それを人びとの注意をひきつける広告表現にまで結晶させて呈示しなければならないのである。つまり、「言うべきは何か」をつくりだすとともに、「いかに言うか」を考えだすのである。
メリーとモス、そしてアートを担当したスタン・ドラゴッティがつくり出したブラニフ航空のための【老婦人】とタイトルされたコマーシャル・フィルムは一つは、こうである。

ブラニフ航空の機内---老婦人と隣席に中年男性。
サイケ模様のダービー帽とストッキングのスチュワーデスがキャンディをくばる。
1ヶとってとりあうず座席の肘置きにのせる男性。
老婦人のほうは、トレイいっぱいのキャンディを膝の手提げ袋へ全部落しこむ。
びっくりした表情で、あわてて肘置きのキャンディを取る男性に、にっこりと無邪気な顔を向ける老婦人---この、一見、上品そうな老婦人の選定がうまいから、いやらしさが消されている(ただし、この年代の一部の婦人の傍若無人ぶりは万国共通らしい。老婦人が、あと、何を記念品としてしまいこんだかは、映像で)。
終着空港に到着。降りる乗客たちをやりすごした老婦人は、やおら、上の収納棚から毛布を肩へ。
タラップでは、スチュワーデスが老婦人の荷物に驚くが、「お手伝いいたしましょうか?」
その映像にかぶせて、アナウンス。

「私どもブラニフ・インターナショナル航空は、去年、空の旅を一新いたしました。
みなさんのお気に入っていただけるかどうか心配でしたが---どうやらおに召していただいた方がすこし多すぎるみたいです。
もちろん、私どもは、搭乗記念品あさりに反対はいたしません」

このアナウンスが終わるやいなや、牽引車の運転席のアップ---そしてカメラがズームアウトすると、さっき着陸したばかりのブラニフの水色のジェット機を牽引車で盗んでいる老婦人。その小さな牽引車に引かれていく巨大なジェット機の姿がなんともはや、滑稽なのである。

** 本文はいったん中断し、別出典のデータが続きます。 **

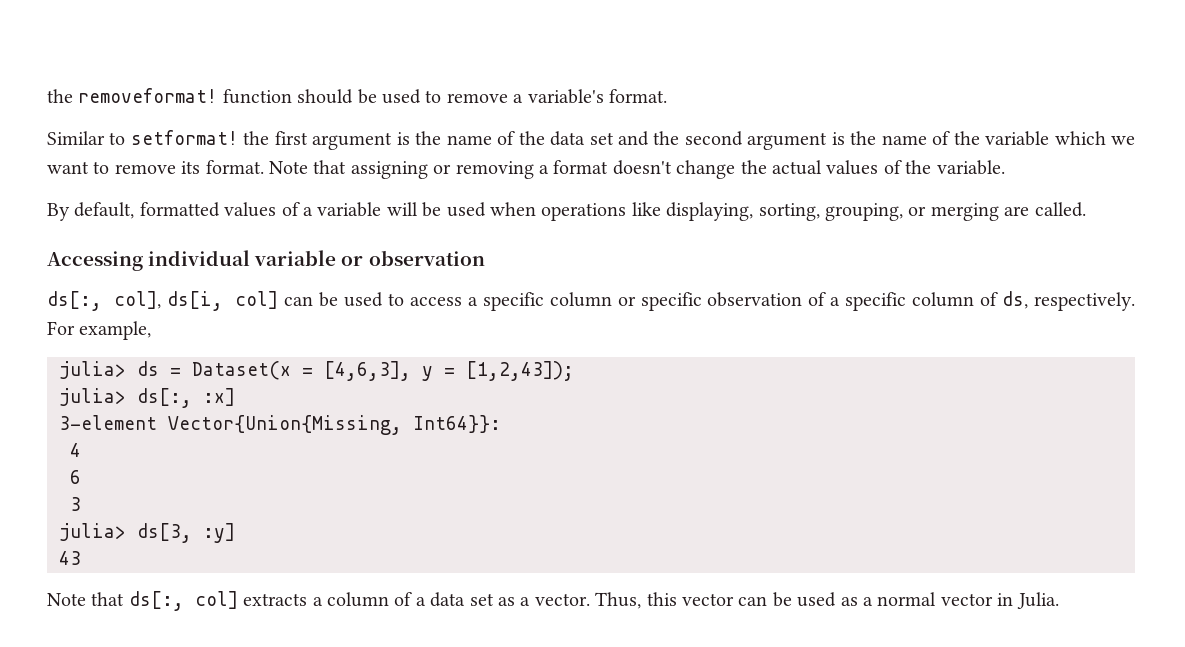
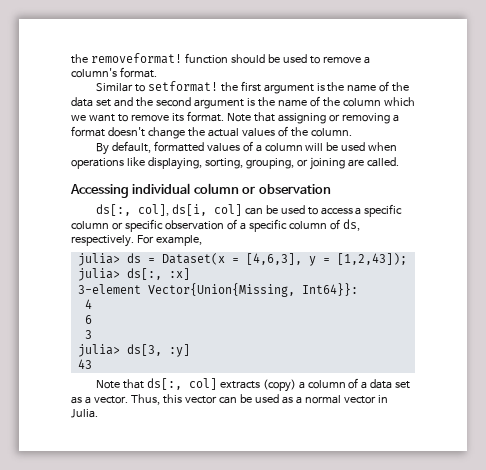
[527,89,604,104] variable's -> [71,68,117,78] column's
[985,131,1050,146] variable -> [342,98,381,107] column
[936,160,1005,175] variable. -> [310,128,352,137] column.
[317,202,382,217] variable -> [264,143,303,152] column
[930,203,999,221] merging -> [309,157,345,170] joining
[254,250,337,266] variable -> [193,183,239,194] column
(308, 599) none -> [262,379,296,392] (copy)

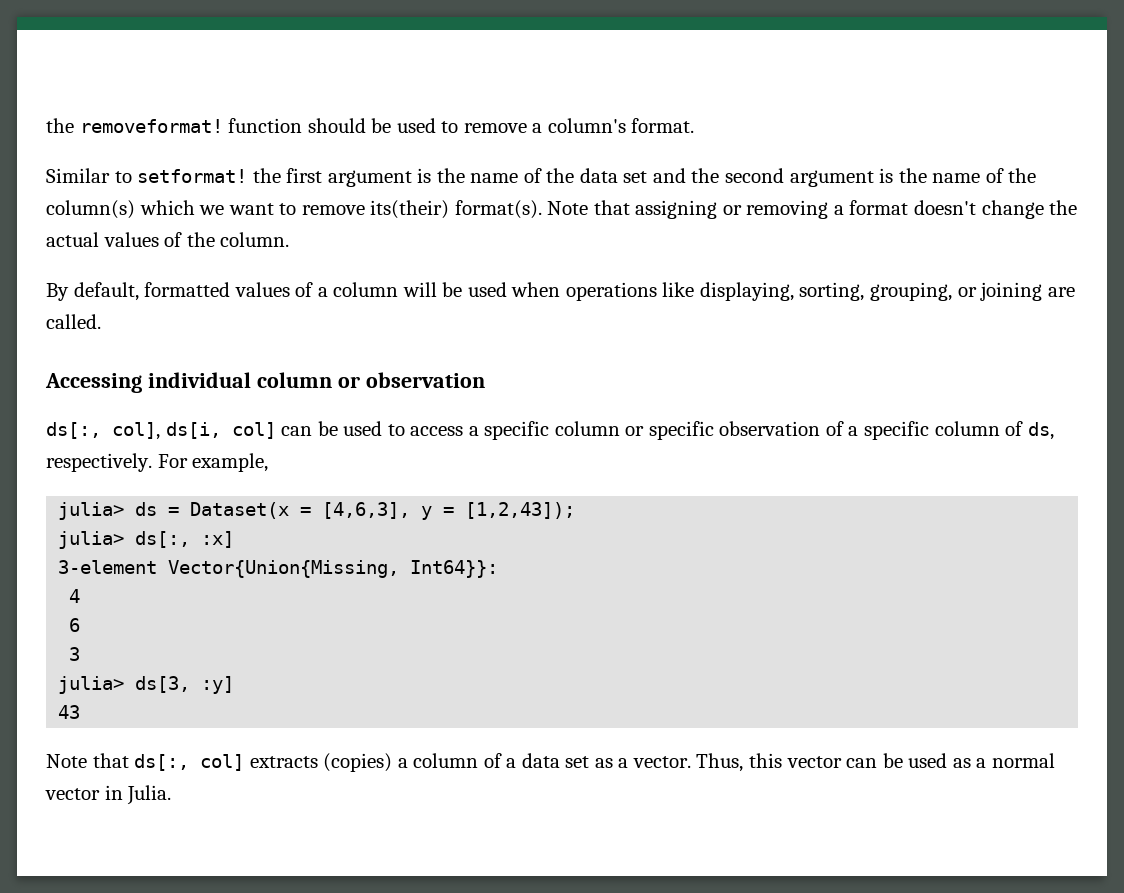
[342,98,381,107] column -> [46,200,135,219] column(s)
[171,111,224,122] its format. -> [370,200,542,219] its(their) format(s).
[262,379,296,392] (copy) -> [323,753,393,772] (copies)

このラスト・シーンの奇抜なオチに、視聴者は腹をかかえて笑うわけだが、それと同時に、このCMを許したブラニフ航空のスマートさに感心してしまう。
そして、「こんな楽しいCMをつくるぐらいだから、ブラニフ航空で飛ぶ空の旅にはきっと楽しい趣向が凝らされているに違いない」と思い、「よし、つぎの出張には、どうせ同じ運賃なんだから、ブラニフで飛んでみるか」と決心するであろう。
ブラニフ航空の場合、CMの効果はそれで十分にあったのである。というのは、米国の国内線は、いくつもの航空会社が同じ路線を飛んでいる。ニューヨーク=シカゴ間は十数社のジェット機が5分間隔ぐらいに発着している。この場合の広告目標は、他の航空会社のジェット機にではなく、20分待ってもブラニフを選んでもらうことである。
事実は、そのとおりになったという。米国の友人に聞いた話だが、空港で他の航空会社のカウンターはがら空きなのに、ブラニフのカウンターには長い行列ができていて、ブラニフの係員が
「お急ぎでしたら、どうぞ、他の航空会社のジェット機にお変わりください」と呼びかけても、人びとは列から離れなかったのを目撃したという。乗客のもの好きにあきれる以上に、人びとが話題を求める強さに感心する。